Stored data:
-*-*-

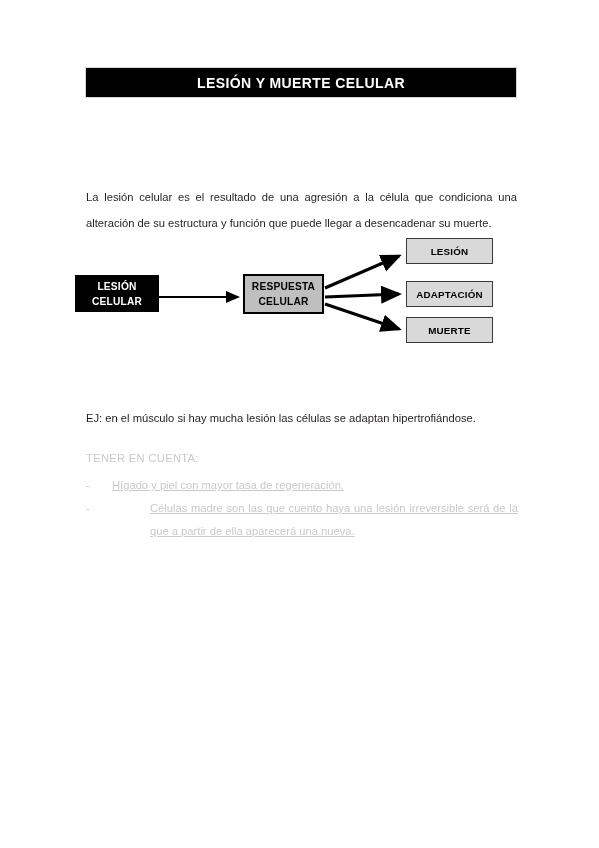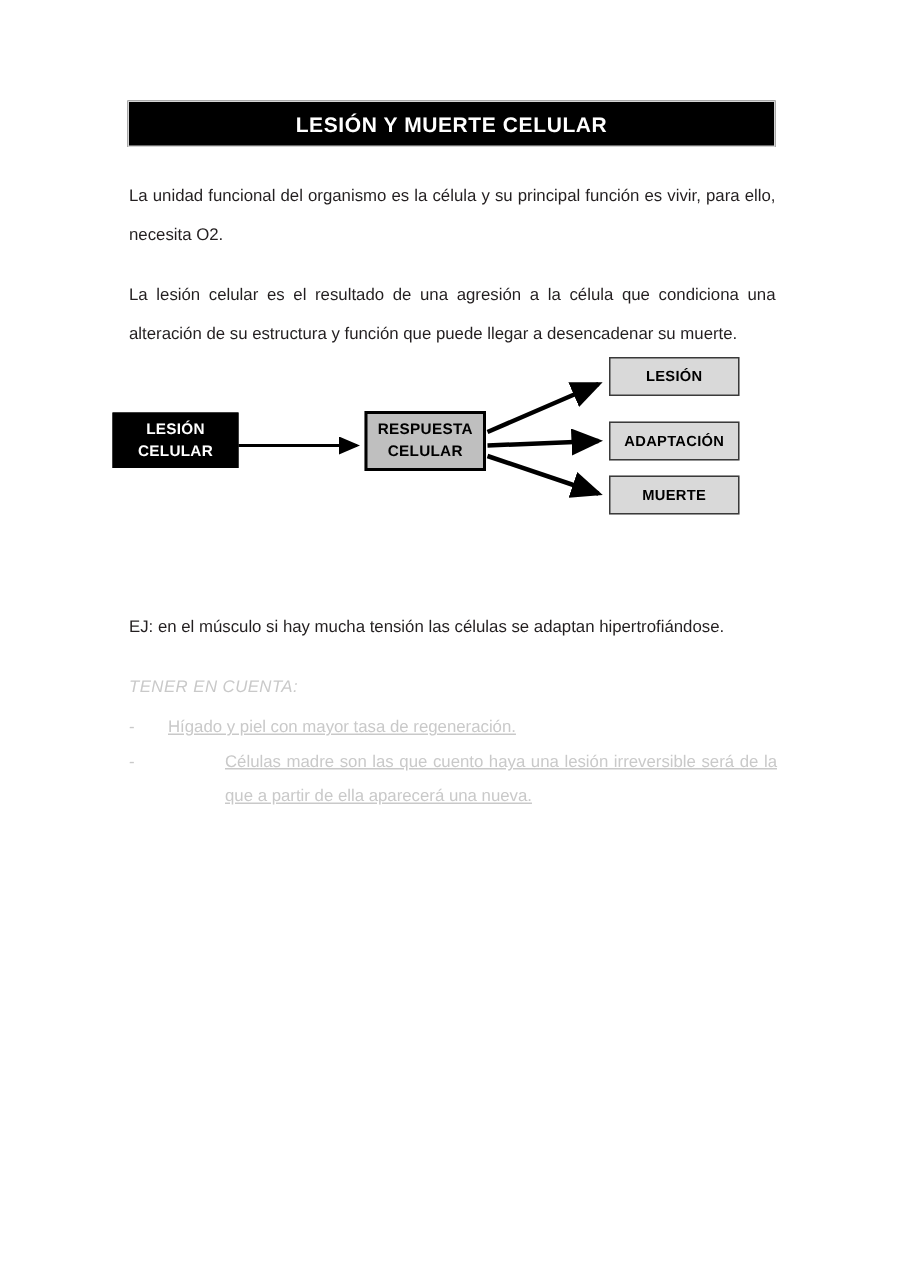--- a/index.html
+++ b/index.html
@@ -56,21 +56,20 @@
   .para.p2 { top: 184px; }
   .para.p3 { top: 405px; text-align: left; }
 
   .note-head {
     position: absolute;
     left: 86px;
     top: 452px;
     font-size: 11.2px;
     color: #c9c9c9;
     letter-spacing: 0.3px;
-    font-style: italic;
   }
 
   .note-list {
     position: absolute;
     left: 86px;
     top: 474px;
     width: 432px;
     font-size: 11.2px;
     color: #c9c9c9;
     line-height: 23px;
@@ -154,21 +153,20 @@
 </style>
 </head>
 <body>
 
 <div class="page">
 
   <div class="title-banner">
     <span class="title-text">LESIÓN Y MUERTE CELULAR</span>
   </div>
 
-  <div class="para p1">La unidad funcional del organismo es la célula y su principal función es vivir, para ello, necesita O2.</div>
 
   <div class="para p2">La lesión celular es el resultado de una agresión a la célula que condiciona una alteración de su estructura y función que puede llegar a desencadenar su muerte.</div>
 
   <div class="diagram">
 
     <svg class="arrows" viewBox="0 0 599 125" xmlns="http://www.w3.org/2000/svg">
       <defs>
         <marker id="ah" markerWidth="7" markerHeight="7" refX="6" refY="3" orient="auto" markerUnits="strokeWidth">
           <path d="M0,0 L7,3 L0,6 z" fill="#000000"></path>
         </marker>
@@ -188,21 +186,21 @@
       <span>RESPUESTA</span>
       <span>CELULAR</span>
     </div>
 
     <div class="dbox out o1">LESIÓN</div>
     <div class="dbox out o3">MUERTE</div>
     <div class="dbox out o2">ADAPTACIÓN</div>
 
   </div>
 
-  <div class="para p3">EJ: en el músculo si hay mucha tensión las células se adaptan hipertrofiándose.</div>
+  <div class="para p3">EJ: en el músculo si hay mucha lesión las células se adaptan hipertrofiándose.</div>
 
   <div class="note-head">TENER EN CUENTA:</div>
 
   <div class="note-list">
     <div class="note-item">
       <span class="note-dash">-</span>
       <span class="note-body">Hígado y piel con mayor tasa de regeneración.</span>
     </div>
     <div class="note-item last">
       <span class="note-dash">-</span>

-*-*-

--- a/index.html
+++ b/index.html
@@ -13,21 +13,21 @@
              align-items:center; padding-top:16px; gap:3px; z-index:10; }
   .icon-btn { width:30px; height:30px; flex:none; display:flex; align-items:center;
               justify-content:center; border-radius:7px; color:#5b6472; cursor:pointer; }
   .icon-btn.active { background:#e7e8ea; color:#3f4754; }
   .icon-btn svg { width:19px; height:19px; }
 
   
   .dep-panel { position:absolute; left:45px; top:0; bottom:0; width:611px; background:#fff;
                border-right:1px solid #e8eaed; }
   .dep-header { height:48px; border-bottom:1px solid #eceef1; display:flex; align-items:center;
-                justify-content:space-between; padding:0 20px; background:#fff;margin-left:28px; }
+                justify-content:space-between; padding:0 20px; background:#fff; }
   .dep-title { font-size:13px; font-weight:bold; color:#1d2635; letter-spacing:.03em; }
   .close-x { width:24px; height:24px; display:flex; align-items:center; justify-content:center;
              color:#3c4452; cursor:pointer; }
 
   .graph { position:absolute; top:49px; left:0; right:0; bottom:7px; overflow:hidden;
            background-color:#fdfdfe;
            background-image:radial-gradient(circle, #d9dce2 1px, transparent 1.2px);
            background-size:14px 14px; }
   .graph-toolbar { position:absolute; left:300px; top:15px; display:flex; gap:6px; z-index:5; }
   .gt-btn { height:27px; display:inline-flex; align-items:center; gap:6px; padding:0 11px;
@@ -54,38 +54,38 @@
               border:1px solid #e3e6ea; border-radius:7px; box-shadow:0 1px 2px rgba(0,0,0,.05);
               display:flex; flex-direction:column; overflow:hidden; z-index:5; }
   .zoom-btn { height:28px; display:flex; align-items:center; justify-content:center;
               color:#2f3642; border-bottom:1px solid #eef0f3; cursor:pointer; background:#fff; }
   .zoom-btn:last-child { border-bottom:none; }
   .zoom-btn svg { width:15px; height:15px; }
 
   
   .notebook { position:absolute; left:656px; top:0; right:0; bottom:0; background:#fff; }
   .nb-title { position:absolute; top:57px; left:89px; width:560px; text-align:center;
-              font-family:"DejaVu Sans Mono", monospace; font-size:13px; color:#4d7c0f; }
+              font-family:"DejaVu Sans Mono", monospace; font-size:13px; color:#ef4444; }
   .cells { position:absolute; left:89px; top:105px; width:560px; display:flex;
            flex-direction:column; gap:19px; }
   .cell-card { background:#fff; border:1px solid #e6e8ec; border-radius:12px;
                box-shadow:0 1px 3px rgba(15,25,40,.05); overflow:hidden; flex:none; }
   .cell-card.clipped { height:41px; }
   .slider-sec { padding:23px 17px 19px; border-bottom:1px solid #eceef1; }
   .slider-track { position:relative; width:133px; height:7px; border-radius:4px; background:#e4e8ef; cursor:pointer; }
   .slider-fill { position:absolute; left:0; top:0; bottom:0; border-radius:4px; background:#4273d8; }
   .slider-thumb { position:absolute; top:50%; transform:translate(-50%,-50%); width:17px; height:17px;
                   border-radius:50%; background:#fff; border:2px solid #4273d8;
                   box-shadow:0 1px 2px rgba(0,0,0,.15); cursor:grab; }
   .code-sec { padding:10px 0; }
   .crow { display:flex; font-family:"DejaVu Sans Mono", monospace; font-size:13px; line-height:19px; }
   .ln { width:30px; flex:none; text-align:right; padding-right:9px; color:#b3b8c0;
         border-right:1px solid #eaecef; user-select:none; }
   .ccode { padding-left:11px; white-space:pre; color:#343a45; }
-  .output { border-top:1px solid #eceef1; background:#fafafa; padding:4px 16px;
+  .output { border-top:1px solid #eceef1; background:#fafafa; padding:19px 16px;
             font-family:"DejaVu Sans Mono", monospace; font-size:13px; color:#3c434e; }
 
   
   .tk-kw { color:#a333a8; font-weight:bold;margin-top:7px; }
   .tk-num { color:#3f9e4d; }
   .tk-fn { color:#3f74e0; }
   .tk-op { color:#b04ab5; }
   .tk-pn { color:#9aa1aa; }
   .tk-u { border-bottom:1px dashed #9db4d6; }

-*-*-

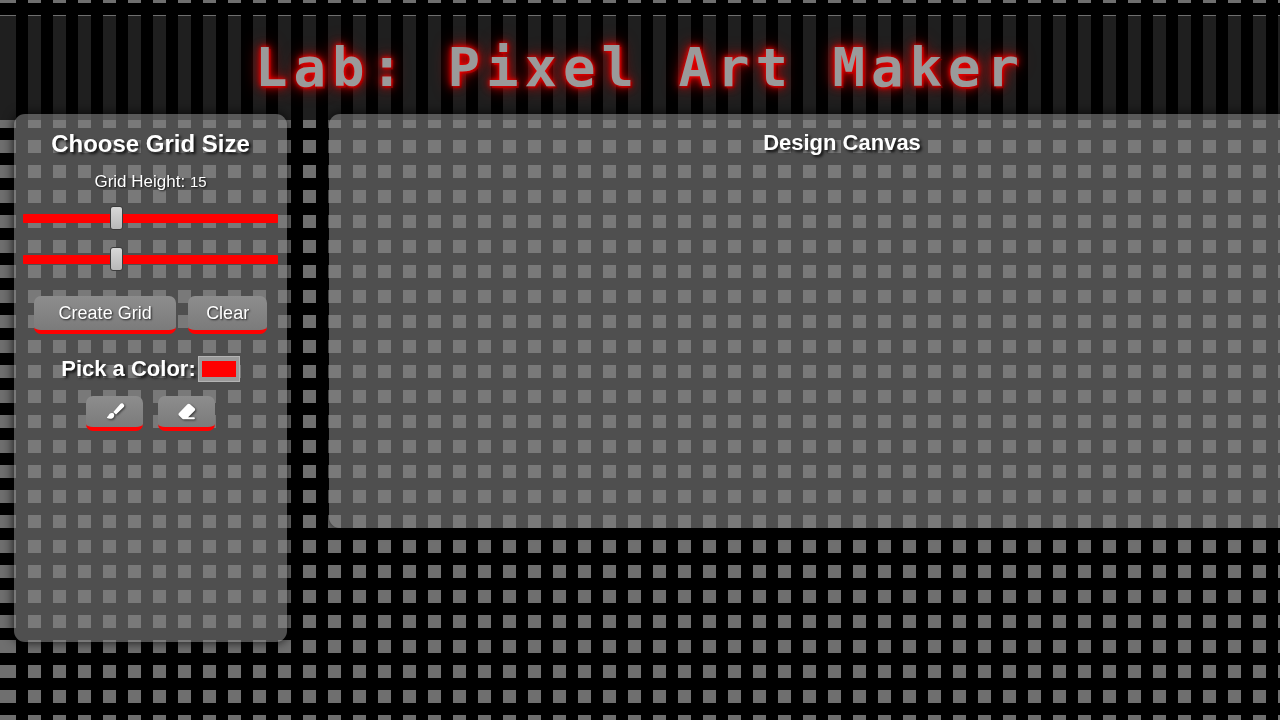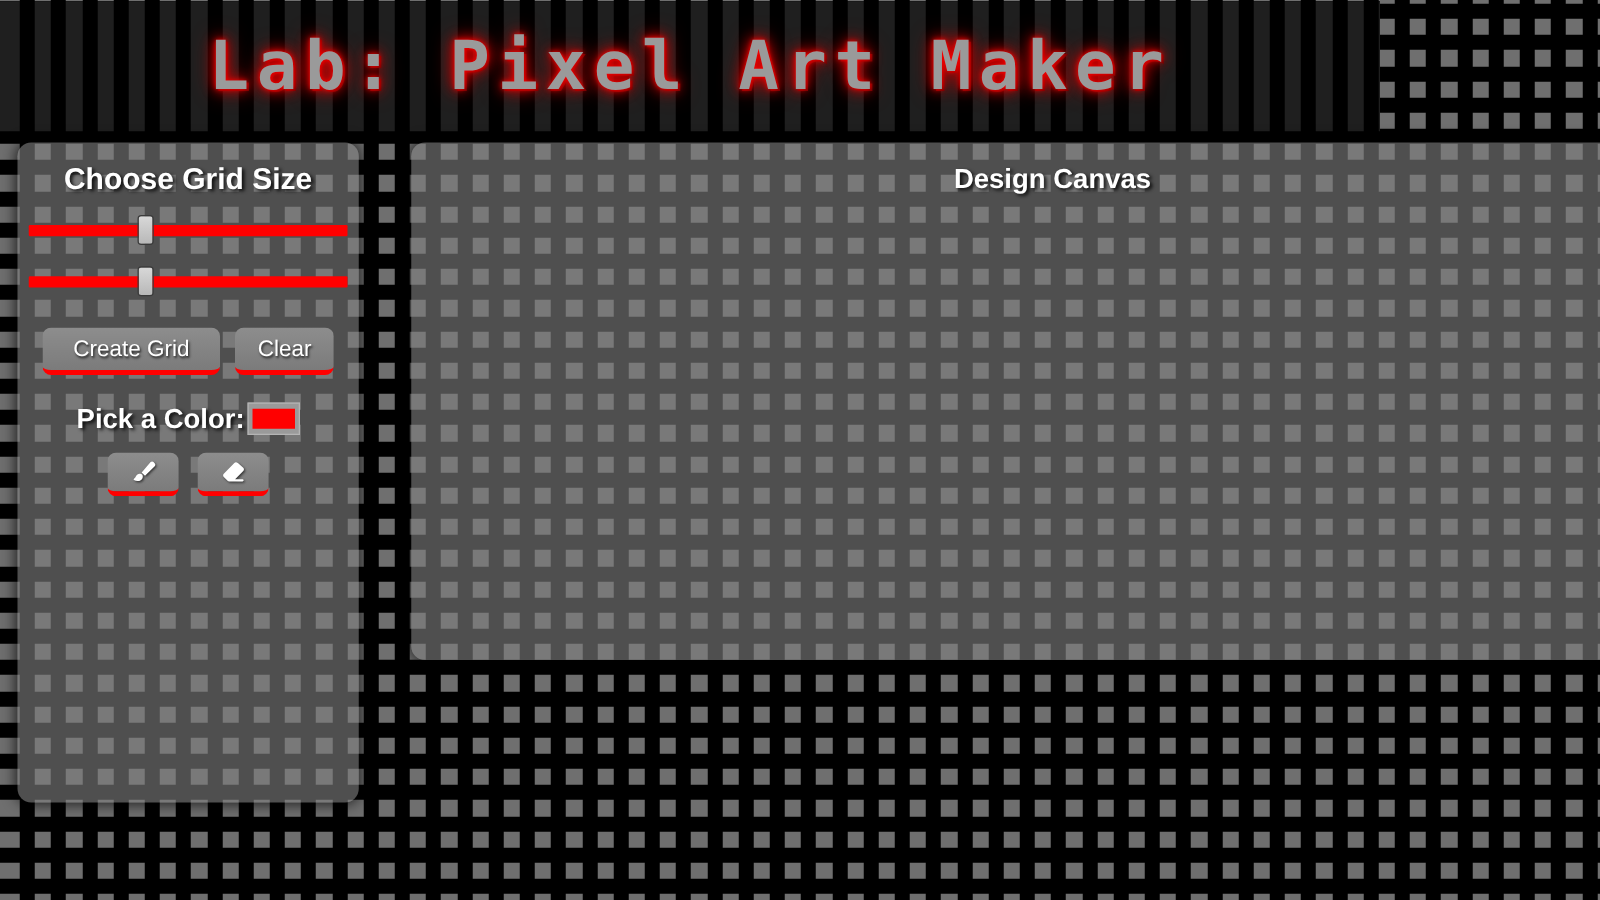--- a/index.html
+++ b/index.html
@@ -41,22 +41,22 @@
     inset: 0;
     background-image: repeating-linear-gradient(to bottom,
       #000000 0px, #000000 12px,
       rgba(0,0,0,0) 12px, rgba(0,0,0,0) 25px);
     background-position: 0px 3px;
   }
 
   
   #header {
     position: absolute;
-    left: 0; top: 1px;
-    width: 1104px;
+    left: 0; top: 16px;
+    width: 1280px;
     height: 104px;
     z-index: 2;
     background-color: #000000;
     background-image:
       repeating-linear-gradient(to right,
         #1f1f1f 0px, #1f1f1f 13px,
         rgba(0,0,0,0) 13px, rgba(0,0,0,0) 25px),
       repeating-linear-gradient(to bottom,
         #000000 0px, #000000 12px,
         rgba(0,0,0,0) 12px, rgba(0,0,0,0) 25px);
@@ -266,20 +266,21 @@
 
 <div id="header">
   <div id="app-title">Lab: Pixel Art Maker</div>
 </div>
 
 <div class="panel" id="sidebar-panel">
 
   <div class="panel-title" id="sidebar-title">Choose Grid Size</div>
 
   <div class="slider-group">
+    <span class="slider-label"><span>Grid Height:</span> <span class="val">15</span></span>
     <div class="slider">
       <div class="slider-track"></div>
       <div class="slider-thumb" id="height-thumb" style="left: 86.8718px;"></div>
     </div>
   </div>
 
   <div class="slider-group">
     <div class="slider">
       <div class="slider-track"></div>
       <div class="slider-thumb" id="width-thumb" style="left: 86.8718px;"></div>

-*-*-

[Try it] Each line in the records above with "Mono" must be returned.

[The completed task]
-              font-family:"DejaVu Sans Mono", monospace; font-size:13px; color:#4d7c0f; }
+              font-family:"DejaVu Sans Mono", monospace; font-size:13px; color:#ef4444; }
   .crow { display:flex; font-family:"DejaVu Sans Mono", monospace; font-size:13px; line-height:19px; }
             font-family:"DejaVu Sans Mono", monospace; font-size:13px; color:#3c434e; }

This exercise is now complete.